--- INFORMATION Enclosed Below ---
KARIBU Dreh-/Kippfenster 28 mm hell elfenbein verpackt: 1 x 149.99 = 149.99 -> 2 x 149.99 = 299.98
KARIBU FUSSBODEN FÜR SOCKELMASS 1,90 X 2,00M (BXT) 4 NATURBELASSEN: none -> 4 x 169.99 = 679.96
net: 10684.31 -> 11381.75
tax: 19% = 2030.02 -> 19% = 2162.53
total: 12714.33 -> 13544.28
--- End of Enclosed INFORMATION ---
--- INFORMATION Enclosed Below ---
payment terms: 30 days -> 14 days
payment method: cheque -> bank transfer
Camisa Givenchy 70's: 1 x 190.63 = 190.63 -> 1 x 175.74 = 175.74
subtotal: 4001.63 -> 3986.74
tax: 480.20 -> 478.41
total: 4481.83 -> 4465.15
--- End of Enclosed INFORMATION ---
--- INFORMATION Enclosed Below ---
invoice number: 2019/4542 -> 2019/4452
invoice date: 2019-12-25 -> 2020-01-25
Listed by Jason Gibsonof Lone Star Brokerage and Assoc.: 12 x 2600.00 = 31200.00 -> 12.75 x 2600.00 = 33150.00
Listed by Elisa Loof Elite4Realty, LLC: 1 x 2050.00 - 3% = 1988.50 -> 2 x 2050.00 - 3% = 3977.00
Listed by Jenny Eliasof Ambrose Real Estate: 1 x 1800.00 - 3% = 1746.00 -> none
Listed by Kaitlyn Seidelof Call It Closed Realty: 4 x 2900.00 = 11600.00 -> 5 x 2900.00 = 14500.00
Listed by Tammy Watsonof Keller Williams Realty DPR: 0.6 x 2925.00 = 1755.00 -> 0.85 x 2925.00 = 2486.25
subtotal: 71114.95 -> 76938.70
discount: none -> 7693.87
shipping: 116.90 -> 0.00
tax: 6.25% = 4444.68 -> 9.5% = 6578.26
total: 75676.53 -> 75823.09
--- End of Enclosed INFORMATION ---
Go to the line with "KARIBU FUSSBODEN FÜR" in the entries above and repeat every line from there through the line with "total: 12714.33 -> 13544.28", exactly and with no other text.

**ANSWER AREA**
KARIBU FUSSBODEN FÜR SOCKELMASS 1,90 X 2,00M (BXT) 4 NATURBELASSEN: none -> 4 x 169.99 = 679.96
net: 10684.31 -> 11381.75
tax: 19% = 2030.02 -> 19% = 2162.53
total: 12714.33 -> 13544.28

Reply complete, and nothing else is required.